Malheureusement, une fois de plus, les propos de Mme Badinter sont biaisés. Encore une personnalité que l'on a pu autrefois admirer pour d'autres combats et dont se révèle le manque de droiture intellectuelle. De plus, en la présentant uniquement comme philosophe et sans jamais mettre en perspective son discours, H. Jouan n'a je trouve pas été honnête avec les auditeurs. Double peine.
Certes il ne fallait pas s'emballer sur les commentaires au début de l'affaire. Certes il fallait s'efforcer de ne pas oublier la sacro-sainte présomption d'innocence. Pas plus qu'il ne faut aujourd'hui, comme EB, sembler prétendre que DSK est totalement innocent.

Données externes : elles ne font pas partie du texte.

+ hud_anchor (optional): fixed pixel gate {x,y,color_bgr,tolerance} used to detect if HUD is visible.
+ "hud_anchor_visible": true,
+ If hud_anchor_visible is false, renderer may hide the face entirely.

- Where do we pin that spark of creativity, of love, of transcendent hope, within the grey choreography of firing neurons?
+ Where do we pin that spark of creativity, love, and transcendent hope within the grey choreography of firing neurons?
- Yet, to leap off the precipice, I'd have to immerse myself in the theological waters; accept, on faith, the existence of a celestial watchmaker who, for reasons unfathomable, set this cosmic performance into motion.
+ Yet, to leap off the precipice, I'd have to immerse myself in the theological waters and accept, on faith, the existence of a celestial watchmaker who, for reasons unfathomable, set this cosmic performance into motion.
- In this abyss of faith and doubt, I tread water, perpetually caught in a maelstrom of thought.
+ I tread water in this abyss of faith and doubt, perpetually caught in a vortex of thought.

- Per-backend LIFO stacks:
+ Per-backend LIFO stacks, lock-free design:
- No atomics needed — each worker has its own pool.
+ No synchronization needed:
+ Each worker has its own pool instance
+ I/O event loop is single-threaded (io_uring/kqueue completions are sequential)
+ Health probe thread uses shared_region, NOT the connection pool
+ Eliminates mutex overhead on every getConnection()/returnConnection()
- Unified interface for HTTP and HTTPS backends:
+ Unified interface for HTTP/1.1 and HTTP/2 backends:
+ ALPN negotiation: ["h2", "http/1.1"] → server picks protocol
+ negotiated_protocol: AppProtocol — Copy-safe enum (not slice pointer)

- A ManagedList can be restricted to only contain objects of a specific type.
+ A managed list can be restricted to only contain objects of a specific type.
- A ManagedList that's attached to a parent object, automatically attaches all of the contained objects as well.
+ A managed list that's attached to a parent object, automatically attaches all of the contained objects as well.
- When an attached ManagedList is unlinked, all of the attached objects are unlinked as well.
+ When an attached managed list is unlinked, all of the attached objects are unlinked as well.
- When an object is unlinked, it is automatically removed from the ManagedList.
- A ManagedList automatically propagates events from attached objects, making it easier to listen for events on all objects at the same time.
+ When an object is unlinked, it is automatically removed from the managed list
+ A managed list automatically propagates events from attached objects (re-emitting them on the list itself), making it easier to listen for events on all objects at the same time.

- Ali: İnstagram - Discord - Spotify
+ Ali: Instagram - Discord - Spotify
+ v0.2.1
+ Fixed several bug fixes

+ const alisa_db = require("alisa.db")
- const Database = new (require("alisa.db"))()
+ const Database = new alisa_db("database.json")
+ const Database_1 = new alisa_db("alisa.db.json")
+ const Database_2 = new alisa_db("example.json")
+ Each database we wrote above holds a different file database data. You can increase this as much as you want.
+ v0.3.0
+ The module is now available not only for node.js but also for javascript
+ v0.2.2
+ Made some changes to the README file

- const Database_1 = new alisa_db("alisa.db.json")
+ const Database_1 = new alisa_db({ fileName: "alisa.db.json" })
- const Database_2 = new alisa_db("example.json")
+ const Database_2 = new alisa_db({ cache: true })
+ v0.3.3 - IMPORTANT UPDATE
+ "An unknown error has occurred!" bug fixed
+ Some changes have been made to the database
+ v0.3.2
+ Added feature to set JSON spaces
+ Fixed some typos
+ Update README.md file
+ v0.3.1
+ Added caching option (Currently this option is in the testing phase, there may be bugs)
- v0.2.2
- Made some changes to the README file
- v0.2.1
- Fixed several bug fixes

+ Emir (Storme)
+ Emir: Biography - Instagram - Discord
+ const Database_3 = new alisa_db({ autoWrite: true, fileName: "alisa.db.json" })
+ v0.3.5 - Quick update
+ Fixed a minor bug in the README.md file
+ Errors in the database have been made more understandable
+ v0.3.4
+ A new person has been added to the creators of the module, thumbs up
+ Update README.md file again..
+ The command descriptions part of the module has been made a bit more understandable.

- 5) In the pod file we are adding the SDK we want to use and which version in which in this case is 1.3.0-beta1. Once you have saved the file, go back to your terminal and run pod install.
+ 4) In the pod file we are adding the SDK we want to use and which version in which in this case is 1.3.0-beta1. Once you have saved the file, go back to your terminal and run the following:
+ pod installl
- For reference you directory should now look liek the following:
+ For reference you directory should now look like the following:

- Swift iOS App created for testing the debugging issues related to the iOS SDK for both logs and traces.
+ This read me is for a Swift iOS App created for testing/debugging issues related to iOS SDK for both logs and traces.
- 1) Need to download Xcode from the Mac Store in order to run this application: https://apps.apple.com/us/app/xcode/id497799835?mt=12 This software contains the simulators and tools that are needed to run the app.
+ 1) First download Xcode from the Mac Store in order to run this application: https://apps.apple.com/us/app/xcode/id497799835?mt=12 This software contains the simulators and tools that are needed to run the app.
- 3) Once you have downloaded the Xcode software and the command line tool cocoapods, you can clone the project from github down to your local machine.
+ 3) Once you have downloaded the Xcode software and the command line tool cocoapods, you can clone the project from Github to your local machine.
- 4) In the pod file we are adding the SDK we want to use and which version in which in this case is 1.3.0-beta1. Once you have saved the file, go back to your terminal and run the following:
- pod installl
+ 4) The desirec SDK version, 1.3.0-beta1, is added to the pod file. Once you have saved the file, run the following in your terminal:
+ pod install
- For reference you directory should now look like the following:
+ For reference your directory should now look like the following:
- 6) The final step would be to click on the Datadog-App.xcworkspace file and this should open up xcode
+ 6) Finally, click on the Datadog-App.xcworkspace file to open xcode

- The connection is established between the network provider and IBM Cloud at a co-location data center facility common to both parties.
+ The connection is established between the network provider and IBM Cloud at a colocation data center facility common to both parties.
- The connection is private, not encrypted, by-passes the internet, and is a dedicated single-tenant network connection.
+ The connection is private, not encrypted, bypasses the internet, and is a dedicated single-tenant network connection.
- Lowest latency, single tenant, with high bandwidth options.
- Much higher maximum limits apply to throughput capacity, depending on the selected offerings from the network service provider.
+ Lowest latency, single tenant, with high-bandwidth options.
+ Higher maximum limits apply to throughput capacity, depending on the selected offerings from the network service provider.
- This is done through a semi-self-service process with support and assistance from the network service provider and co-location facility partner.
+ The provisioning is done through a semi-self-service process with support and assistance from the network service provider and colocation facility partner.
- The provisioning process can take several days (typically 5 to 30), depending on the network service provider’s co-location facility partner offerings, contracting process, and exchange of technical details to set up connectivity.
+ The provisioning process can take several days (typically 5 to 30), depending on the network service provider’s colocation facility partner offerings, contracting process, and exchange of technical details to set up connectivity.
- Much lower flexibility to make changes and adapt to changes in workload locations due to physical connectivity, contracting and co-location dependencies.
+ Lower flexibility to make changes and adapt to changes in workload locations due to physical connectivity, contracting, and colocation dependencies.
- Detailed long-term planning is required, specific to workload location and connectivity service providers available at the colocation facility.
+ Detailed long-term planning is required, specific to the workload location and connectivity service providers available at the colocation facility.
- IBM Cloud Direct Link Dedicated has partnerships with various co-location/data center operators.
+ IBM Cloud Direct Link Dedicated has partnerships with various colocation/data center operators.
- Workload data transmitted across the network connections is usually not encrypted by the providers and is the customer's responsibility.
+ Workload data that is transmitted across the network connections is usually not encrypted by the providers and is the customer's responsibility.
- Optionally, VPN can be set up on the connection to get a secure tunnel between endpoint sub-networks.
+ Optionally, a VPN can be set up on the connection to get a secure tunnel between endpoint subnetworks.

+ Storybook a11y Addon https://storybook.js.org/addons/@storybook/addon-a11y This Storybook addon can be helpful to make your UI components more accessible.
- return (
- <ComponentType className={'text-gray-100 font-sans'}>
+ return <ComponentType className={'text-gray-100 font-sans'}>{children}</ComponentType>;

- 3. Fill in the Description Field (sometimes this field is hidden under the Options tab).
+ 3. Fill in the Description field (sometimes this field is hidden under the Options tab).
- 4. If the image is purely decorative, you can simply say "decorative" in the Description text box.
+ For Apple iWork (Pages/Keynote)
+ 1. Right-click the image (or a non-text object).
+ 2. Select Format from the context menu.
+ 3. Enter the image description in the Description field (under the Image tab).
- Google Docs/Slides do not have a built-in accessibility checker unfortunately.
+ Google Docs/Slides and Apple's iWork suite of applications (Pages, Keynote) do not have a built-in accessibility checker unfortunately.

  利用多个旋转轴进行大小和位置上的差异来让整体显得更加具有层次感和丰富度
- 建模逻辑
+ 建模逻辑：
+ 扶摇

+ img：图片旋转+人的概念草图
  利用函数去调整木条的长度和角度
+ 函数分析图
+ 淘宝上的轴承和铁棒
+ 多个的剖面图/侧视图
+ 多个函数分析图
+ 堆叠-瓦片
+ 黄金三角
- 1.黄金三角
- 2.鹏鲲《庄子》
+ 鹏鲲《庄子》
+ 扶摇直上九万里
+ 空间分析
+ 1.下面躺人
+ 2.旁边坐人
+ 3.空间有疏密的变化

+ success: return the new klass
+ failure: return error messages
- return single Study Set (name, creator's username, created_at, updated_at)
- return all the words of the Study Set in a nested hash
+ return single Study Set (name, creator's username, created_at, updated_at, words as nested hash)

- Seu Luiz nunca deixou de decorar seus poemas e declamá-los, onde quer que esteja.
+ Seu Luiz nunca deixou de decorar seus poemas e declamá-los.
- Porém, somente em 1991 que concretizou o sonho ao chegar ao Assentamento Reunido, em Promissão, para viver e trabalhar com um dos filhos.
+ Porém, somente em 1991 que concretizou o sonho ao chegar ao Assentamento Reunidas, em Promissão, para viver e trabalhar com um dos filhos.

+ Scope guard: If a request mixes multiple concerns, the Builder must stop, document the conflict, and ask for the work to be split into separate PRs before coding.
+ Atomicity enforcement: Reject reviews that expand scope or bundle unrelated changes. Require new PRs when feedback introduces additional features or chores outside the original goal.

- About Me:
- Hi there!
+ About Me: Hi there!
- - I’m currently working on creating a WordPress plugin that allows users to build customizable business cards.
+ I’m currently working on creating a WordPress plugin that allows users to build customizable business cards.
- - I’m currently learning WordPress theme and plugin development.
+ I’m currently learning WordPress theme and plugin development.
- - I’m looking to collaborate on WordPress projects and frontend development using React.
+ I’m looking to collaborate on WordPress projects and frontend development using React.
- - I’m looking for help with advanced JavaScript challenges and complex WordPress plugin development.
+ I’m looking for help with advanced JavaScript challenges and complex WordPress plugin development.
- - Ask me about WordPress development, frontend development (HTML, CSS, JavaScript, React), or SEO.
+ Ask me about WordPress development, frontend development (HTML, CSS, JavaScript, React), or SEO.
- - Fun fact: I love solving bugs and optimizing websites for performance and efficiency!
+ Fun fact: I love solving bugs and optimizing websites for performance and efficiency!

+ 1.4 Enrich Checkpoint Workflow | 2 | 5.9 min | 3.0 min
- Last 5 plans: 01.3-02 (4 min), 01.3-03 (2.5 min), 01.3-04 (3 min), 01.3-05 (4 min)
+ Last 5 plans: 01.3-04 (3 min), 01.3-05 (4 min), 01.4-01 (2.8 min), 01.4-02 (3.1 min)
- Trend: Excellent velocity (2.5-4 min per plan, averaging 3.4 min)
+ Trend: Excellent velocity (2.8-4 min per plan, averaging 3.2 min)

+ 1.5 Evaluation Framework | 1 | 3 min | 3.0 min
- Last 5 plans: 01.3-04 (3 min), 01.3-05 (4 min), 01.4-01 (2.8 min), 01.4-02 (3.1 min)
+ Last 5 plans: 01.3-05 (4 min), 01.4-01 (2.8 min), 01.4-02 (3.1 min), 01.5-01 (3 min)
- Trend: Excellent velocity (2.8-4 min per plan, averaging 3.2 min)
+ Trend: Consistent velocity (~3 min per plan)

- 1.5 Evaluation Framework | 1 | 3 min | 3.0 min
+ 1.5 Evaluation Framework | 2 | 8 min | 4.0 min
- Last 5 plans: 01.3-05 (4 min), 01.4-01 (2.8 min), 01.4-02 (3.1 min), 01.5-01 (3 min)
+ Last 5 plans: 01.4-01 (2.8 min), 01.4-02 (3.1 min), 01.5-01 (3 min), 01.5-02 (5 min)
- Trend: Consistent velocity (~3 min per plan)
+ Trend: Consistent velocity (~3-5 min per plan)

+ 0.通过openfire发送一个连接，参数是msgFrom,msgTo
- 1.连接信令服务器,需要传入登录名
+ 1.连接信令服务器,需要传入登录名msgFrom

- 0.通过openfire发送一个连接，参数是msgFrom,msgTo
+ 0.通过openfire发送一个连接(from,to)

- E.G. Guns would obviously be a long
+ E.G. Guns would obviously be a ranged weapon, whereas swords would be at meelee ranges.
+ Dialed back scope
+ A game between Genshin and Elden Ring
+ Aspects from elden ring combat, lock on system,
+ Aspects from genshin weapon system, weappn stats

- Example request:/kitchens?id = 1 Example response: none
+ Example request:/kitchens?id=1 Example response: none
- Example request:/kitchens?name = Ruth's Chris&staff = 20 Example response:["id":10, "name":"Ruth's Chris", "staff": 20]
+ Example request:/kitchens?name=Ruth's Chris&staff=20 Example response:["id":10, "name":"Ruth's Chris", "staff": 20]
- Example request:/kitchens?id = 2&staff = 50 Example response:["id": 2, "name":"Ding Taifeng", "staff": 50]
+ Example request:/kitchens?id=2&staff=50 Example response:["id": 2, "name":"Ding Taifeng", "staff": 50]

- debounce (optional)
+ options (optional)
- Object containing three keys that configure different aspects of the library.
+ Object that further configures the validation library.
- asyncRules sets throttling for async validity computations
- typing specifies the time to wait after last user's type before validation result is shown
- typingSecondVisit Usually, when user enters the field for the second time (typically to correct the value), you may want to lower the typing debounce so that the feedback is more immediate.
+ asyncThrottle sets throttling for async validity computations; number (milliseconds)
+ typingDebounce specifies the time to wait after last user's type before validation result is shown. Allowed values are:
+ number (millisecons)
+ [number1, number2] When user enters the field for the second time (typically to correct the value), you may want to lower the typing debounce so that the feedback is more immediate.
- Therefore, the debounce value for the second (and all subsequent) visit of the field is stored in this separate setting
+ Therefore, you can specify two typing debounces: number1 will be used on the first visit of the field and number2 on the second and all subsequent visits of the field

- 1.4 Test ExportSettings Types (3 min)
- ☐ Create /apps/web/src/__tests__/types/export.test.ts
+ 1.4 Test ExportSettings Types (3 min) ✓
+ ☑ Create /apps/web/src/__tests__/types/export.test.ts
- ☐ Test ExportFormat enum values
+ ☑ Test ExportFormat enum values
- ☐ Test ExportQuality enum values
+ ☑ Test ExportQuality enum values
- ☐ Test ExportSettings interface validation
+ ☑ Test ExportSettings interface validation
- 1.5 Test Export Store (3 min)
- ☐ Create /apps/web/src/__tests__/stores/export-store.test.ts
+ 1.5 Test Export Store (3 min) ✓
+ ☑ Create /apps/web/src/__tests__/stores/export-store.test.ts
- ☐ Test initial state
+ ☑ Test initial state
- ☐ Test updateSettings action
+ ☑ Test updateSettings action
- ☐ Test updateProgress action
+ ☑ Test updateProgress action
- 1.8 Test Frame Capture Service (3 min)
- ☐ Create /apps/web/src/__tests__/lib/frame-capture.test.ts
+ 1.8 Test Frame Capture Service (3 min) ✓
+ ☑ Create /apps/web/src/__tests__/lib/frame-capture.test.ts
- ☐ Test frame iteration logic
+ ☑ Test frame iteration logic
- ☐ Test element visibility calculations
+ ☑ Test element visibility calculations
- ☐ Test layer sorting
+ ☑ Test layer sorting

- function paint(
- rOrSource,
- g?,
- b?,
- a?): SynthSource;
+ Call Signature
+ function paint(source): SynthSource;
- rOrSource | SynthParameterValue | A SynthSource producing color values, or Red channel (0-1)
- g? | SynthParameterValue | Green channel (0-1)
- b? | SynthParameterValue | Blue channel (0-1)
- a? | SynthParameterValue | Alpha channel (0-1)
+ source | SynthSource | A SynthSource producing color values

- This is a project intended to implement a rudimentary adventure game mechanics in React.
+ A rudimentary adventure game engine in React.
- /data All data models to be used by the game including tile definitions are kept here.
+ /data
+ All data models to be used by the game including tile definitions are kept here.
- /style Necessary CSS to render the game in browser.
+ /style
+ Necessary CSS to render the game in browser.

Innocent de quoi d'ailleurs ? Innocent d'avoir forcé une femme à consentir de force une relation sexuelle ? Ou innocent parce qu'un procureur américain a peur de risquer de perdre un procès pour cause de dossier insuffisament solide à son goût ?

Comment peut-elle oser qualifier d'ignoble le fait que DSK ait été menotté, comme c'est le cas pour tous les prévenus dans le système américain (que j'abhorre à titre personnel) ? Comment peut-elle se révolter contre les réactions légitimes aux propos de Jack Lang (...il n'y a pas mort d'homme...), qui parlait de l'agression (un détail pour lui) et non pas de l'innocence supposée de DSK ?!

J'en ai soupé de cette solidarité pitoyable des copains-coquins, qui instrumentalisent des médias imbéciles et moutonniers.